If there are “Hoagians” shepherding all the stars in their galaxy into a pretty ring as a collective art project (or maybe just to prevent expensive damaging collisions?), that would be pretty epic.
In terms of the weird question however, the problem is that Hoag’s Object is only 9M light years away (vs Andromeda’s 2M, and that’s part of why we easily see it. Picking it out uniquely from 8000M light years away would be a totally other thing. Also, it is only visible if you see it from the poles rather than the edges, which is another reason it isn’t a very good universal signal.

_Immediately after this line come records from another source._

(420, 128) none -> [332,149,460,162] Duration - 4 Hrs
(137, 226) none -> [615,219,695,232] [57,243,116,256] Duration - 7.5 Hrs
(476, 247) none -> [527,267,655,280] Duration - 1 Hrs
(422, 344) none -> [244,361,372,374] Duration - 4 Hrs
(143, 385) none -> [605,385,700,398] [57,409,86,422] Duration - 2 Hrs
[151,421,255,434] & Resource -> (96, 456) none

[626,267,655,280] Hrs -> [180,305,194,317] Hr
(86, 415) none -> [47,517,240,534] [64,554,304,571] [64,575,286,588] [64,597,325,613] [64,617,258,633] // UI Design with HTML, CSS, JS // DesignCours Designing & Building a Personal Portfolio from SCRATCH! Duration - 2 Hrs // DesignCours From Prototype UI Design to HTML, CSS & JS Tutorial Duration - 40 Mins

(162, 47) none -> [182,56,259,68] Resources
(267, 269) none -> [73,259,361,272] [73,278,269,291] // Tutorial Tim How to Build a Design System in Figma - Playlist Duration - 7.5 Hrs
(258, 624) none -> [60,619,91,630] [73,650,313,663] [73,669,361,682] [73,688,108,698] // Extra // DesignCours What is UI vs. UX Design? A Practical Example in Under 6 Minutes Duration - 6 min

5. Black hole collisions have never been attributed to aliens, to my knowledge. However, they are obviously big and awesome and get a lot of news. If you could survey moderately sized black holes in your galaxy and nudge them around in a controlled way you might have a partial solution? Timed collisions would be hard to deny were aliens I think. Imagine:
Chirp! (then wait 16.30 days)
Chirp! (2.32 days) Chirp! (then wait another 16.30 days)

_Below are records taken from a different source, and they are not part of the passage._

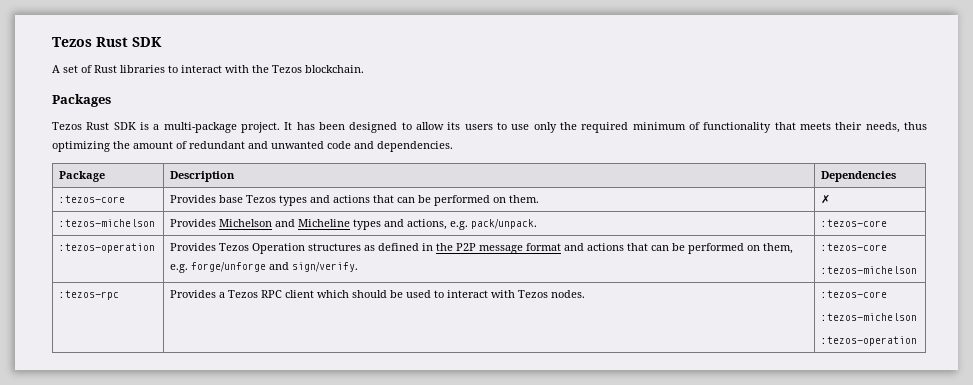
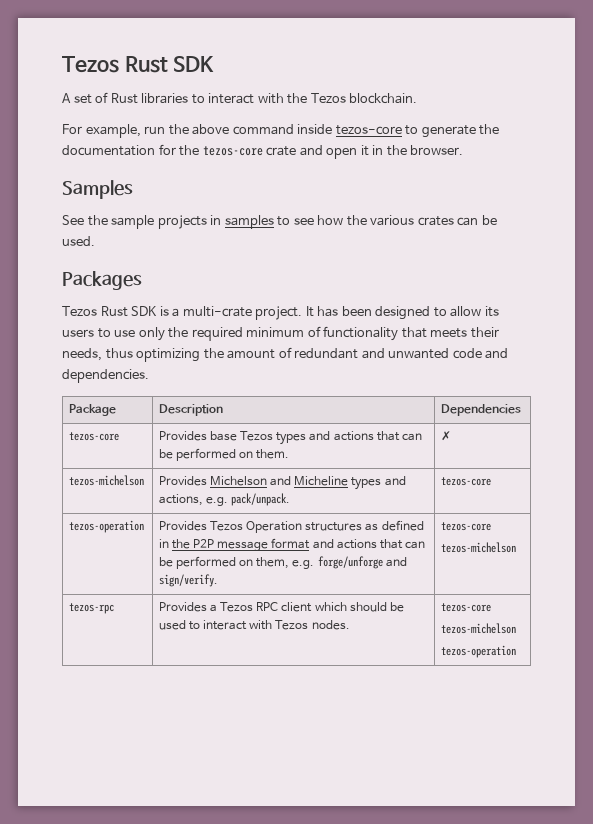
(364, 69) none -> [62,124,500,138] [62,144,464,159] [62,180,133,199] [62,215,497,229] [62,236,95,246] // For example, run the above command inside tezos-core to generate the documentation for the tezos-core crate and open it in the browser. // Samples // See the sample projects in samples to see how the various crates can be used.
[163,122,237,133] multi-package -> [182,306,252,317] multi-crate
[59,195,126,203] :tezos-core -> [69,432,120,441] tezos-core
[59,219,156,227] :tezos-michelson -> [69,475,145,486] tezos-michelson
[821,219,888,227] [59,243,156,253] :tezos-core // :tezos-operation -> [441,477,492,486] [69,520,145,533] tezos-core // tezos-operation
[821,243,888,251] [821,266,918,274] [59,290,120,300] :tezos-core // :tezos-michelson // :tezos-rpc -> [441,522,492,531] [441,542,517,553] [69,603,115,614] tezos-core // tezos-michelson // tezos-rpc
[821,290,888,298] [821,313,918,321] [821,336,918,346] :tezos-core // :tezos-michelson // :tezos-operation -> [441,603,492,612] [441,623,517,634] [441,645,517,658] tezos-core // tezos-michelson // tezos-operation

Chirp! (2.32 days) Chirp! (2.32 days) Chirp!
You going to tell me that’s not an intentional “here I am!” signal? You can’t! :-P
From a long term signaling perspective (like to break through the Fermi Paradox by visibly declaring once and for all “intelligence existed!” before the Great Filter gets you) the problem here would be that this would be a one time signal that only communicates to a small shell of stars a precise distance away.

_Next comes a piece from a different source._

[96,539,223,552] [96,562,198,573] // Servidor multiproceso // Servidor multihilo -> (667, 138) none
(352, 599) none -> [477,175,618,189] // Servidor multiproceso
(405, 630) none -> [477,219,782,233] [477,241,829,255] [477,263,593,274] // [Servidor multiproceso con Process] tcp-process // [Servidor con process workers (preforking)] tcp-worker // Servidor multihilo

Many such events could have occurred before humans could hear them, and many might exist after we go extinct, with us none the wiser :-/
6. Gamma Ray Bursts are more usually associated with death and life. Basically they are so bright that they would probably cause mass extinctions in their home galaxies.
However, if you could figure out a way to cause them (not that hard? just crash neutron stars into each other in head on collisions?) and somehow survive a series of six-ish closely timed blasts then it could work like black holes, but way more obvious. No theory of relativity is even required to know to build a gravity wave detector! Black holes are still probably better in terms of style points, because their collisions don’t seem to cause mass extinctions :-P
---
Anyway, my point is that all of these are thing that have already come to mainstream scientific human attention and caused lots of exploratory interest and analysis.
ALSO, all of them have been more or less dismissed by mainstream astronomers as being conclusive evidence of extraterrestrial civilizations.
ALSO, I don’t instantly see super obvious ways to twist any of these things around to function as a clean cut answer to the weird question where a short-lived Kardashev Type III species with our physics and material science (but better and more manufacturing capacity) could set something up, have it persist after the Great Filter gets them, and signal to everyone forever.